Sud-Kivu : plus de 500 maisons et le centre hospitalier de Mapale réduits en cendres à Mwenga
Une vaste partie du centre de Mapale, en chefferie de Wamuzimu, territoire de Mwenga, a été ravagée par un incendie d’une ampleur inédite, dans l’après-midi du dimanche 26 octobre 2025. Selon les premières estimations, plus de 500 maisons d’habitation, le centre hospitalier de référence de Mapale ainsi que plusieurs étals du marché local ont été totalement consumés par les flammes.
L’information est confirmée par le médecin chef de zone de santé de Kitutu, le Dr David Kisoka, qui s’est rendu sur le lieu du drame.
« L’incendie s’est déclaré dans une maison servant de buvette avant de se propager très rapidement aux autres bâtiments. Rien n’a pu être récupéré, ni dans les ménages, ni dans les services publics, ni au centre hospitalier de Mapale. Seuls les patients et le personnel soignant ont eu la vie sauve », a déclaré le Dr Kisoka, visiblement consterné.
D’après les témoignages recueillis sur place, le feu s’est étendu en quelques minutes à cause du vent violent et des constructions très rapprochées, souvent faites en planches et en bâches, un phénomène fréquent dans cette partie du territoire de Mwenga. Les habitants, démunis de tout moyen d’intervention, ont tenté en vain de maîtriser les flammes à l’aide de seaux d’eau .
Le centre hospitalier de référence de Mapale, principal établissement sanitaire de la zone, a été totalement détruit. Tous les équipements médicaux, les archives, les lits d’hospitalisation ainsi que les médicaments ont été réduits en cendres. Cette situation plonge les habitants de la région dans une crise sanitaire majeure, car plusieurs villages environnants dépendaient de cette structure pour les soins de base.

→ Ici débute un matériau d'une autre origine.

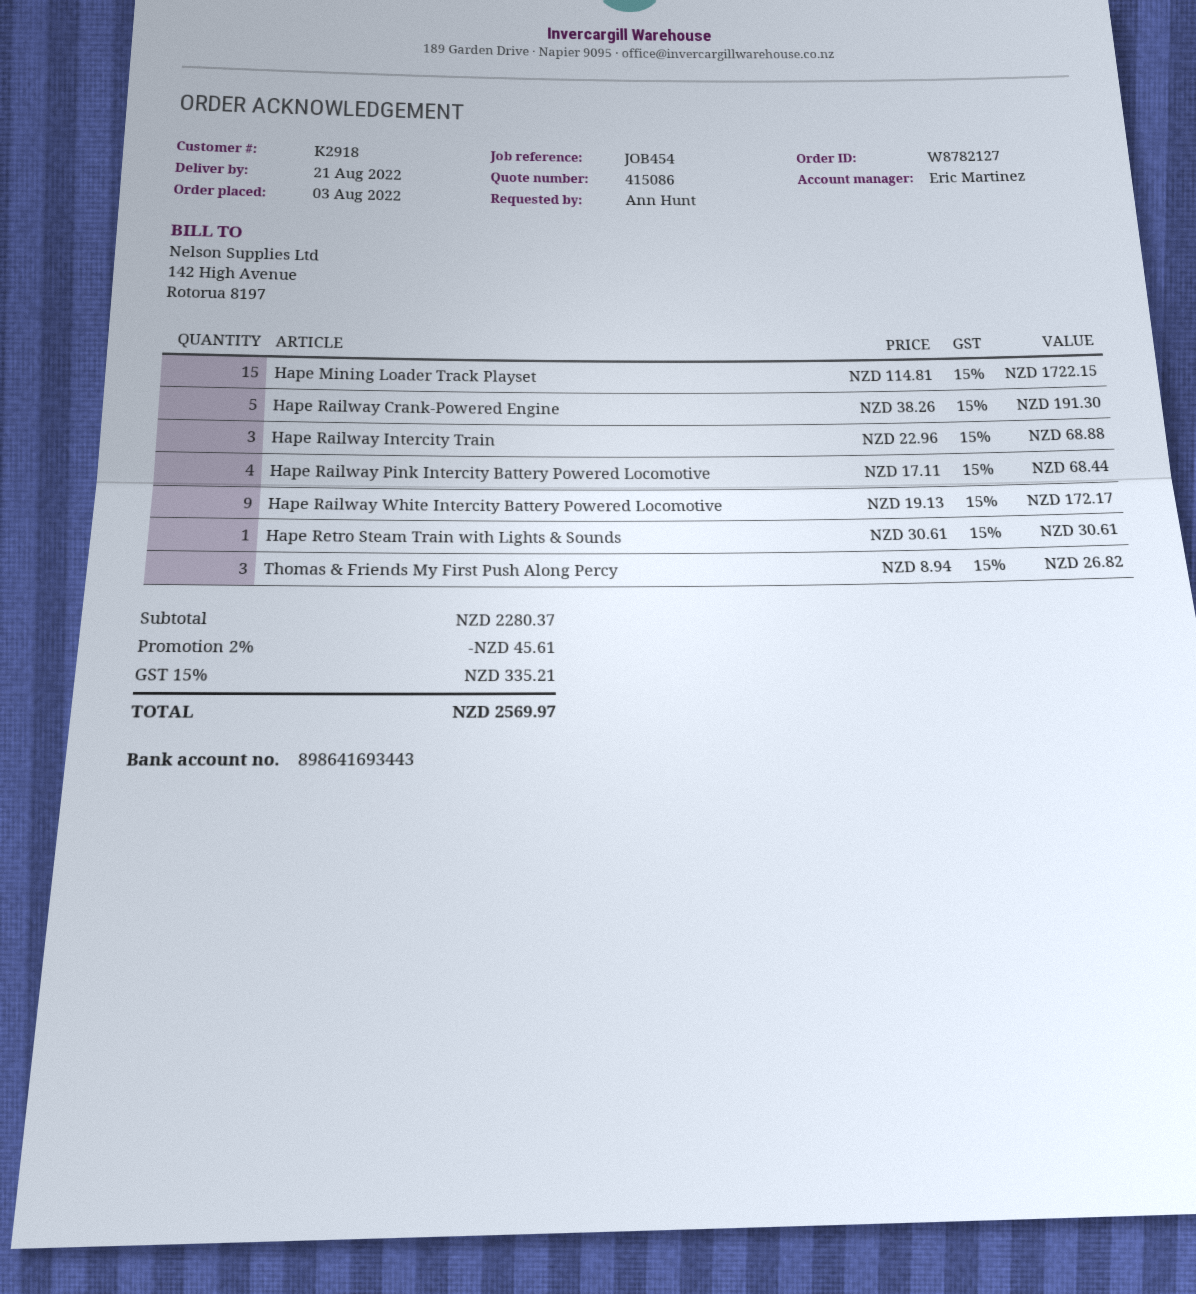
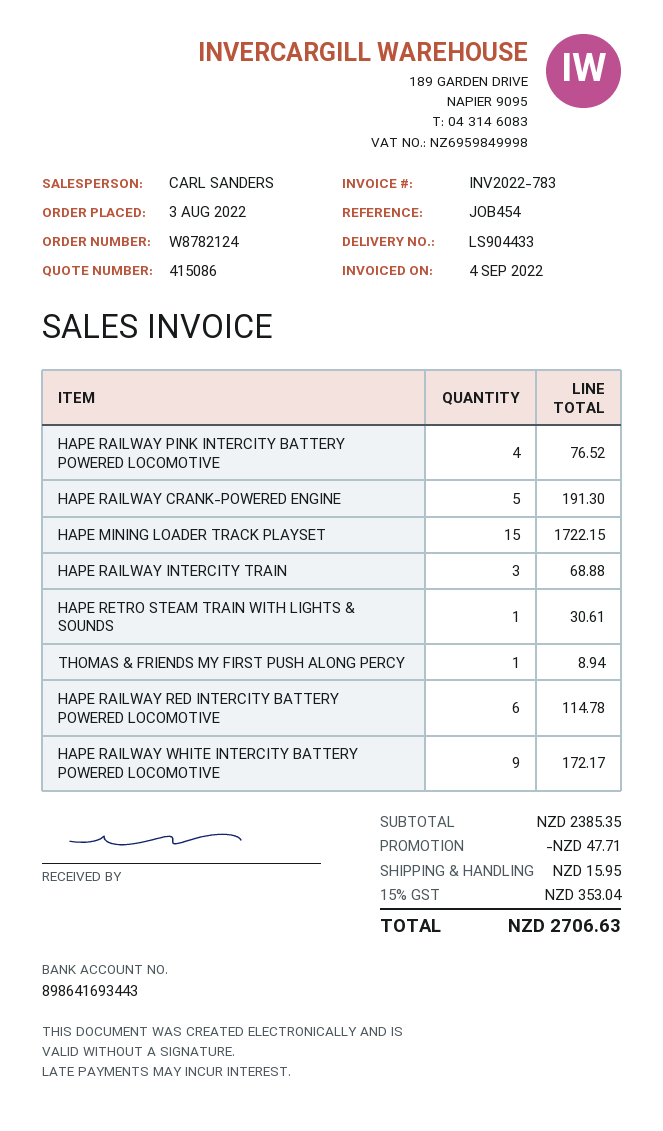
order number: W8782127 -> W8782124
sales rep: Eric Martinez -> CARL SANDERS
Hape Railway Pink Intercity Battery Powered Locomotive: 4 for 68.44 -> 4 for 76.52
Thomas & Friends My First Push Along Percy: 3 for 26.82 -> 1 for 8.94
HAPE RAILWAY RED INTERCITY BATTERY POWERED LOCOMOTIVE: none -> 6 for 114.78
subtotal: 2280.37 -> 2385.35
discount: 45.61 -> 47.71
shipping: none -> 15.95
tax: 15% = 335.21 -> 15% = 353.04
total: 2569.97 -> 2706.63

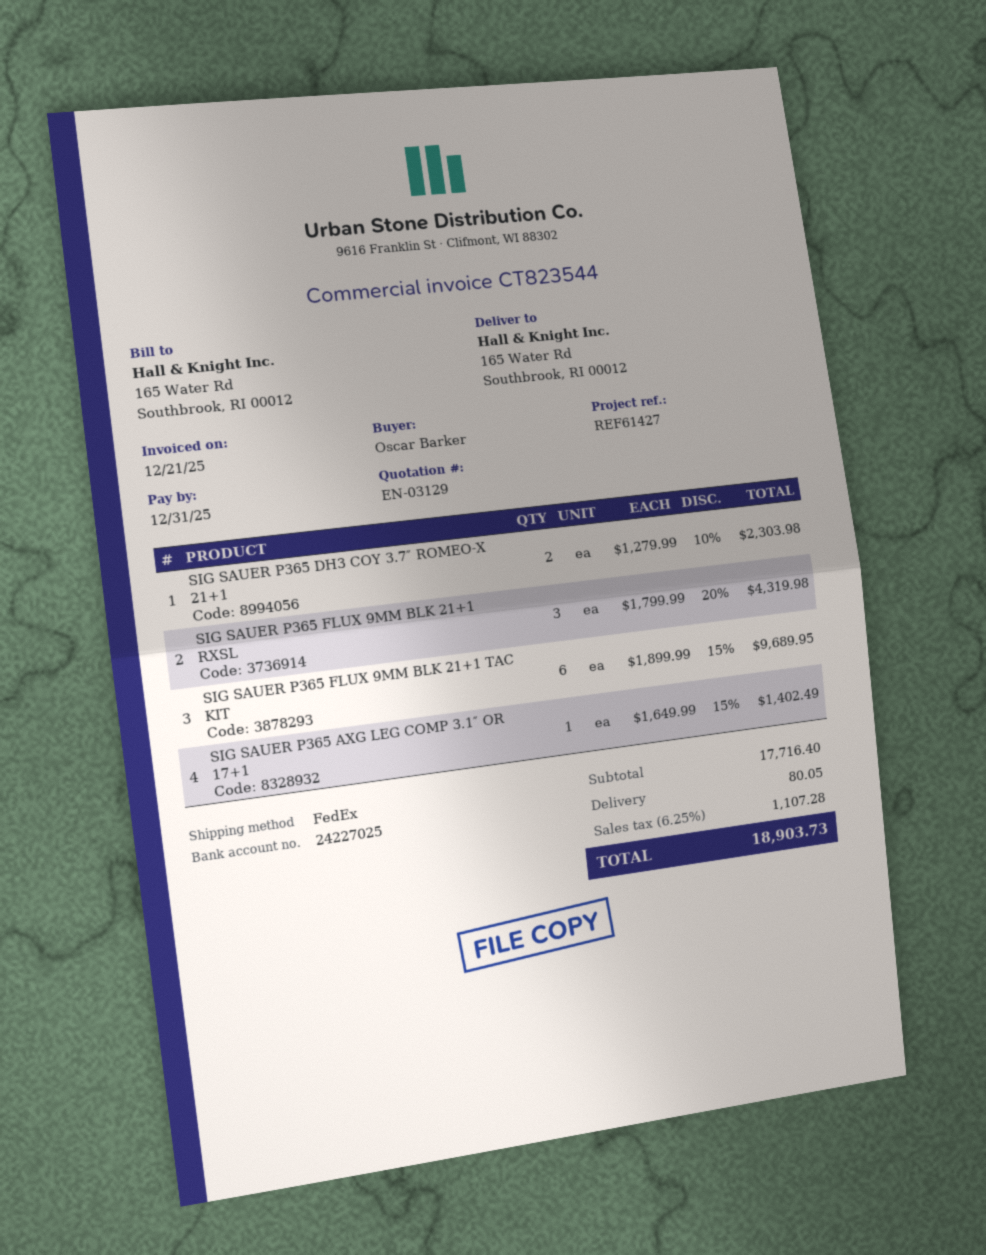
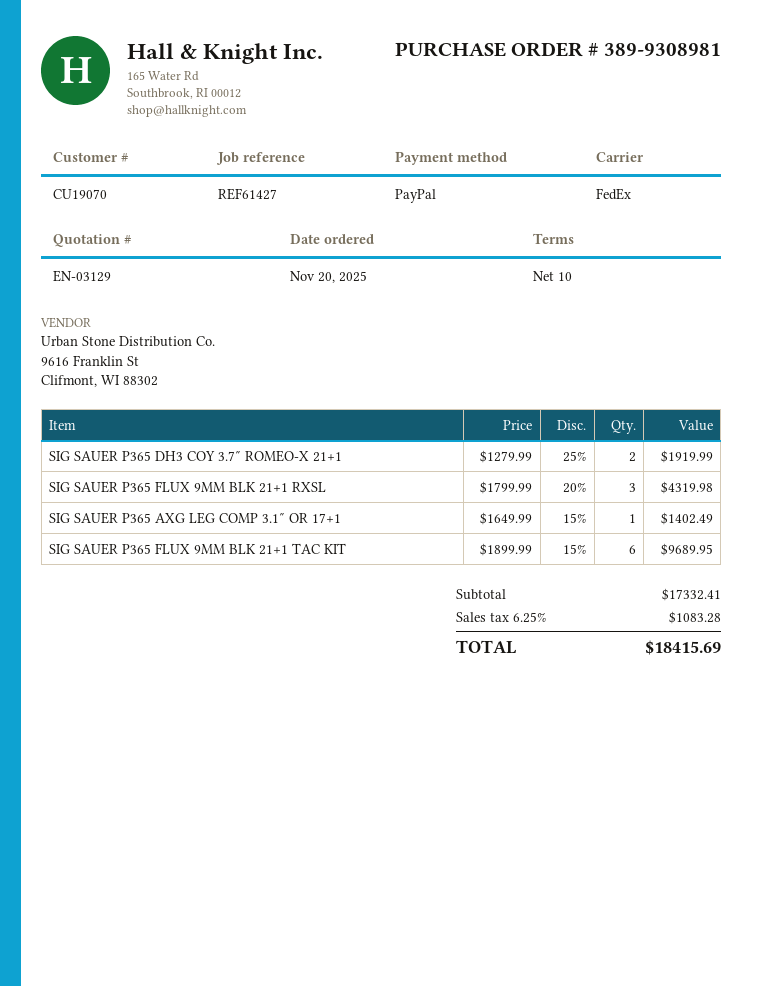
SIG SAUER P365 DH3 COY 3.7″ ROMEO-X 21+1: 2 x 1279.99 - 10% = 2303.98 -> 2 x 1279.99 - 25% = 1919.99
subtotal: 17716.40 -> 17332.41
shipping: 80.05 -> none
tax: 6.25% = 1107.28 -> 6.25% = 1083.28
total: 18903.73 -> 18415.69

« C’est au moins la cinquième fois en moins de deux ans que de tels incendies se produisent dans cette localité, souvent d’origine inconnue. Le manque de dispositifs de prévention et de gestion du feu — comme des réservoirs d’eau, des pompes ou même des routes d’accès adéquates — aggrave toujours la situation », a ajouté le médecin chef de zone.
Outre la perte des infrastructures, des centaines de familles se retrouvent désormais sans abri, contraintes de passer la nuit à la belle étoile. Des témoignages font état de mères de famille et d’enfants en pleurs, cherchant à récupérer quelques objets encore chauds sous les décombres. Plusieurs d’entre eux n’ont plus ni vêtements, ni vivres, ni documents administratifs.
Les causes exactes de cet incendie ne sont pas encore déterminées, mais les autorités locales évoquent déjà la piste d’un court-circuit ou d’une imprudence liée à l’usage du feu dans les buvettes et cuisines improvisées. Des enquêtes sont en cours pour en déterminer l’origine et établir les responsabilités.
Face à cette situation dramatique, le Dr Kisoka a lancé un appel pressant aux autorités provinciales, au gouvernement central ainsi qu’aux organisations humanitaires, afin de venir en aide aux sinistrés. Il demande également un appui urgent pour la reconstruction du centre hospitalier de Mapale, devenu inutilisable.
« La population de Mapale est dans la détresse. Elle a tout perdu. Nous lançons un cri d’alarme pour qu’une aide humanitaire et sanitaire soit rapidement acheminée », a plaidé le médecin chef de zone.
Jusqu’à présent, aucune perte en vies humaines n’a été signalée, mais les dégâts matériels sont évalués à plusieurs dizaines de milliers de dollars. Le site de Mapale, désormais recouvert de cendres et de tôles calcinées, porte les traces d’une catastrophe qui a plongé toute la chefferie de Wamuzimu dans la consternation.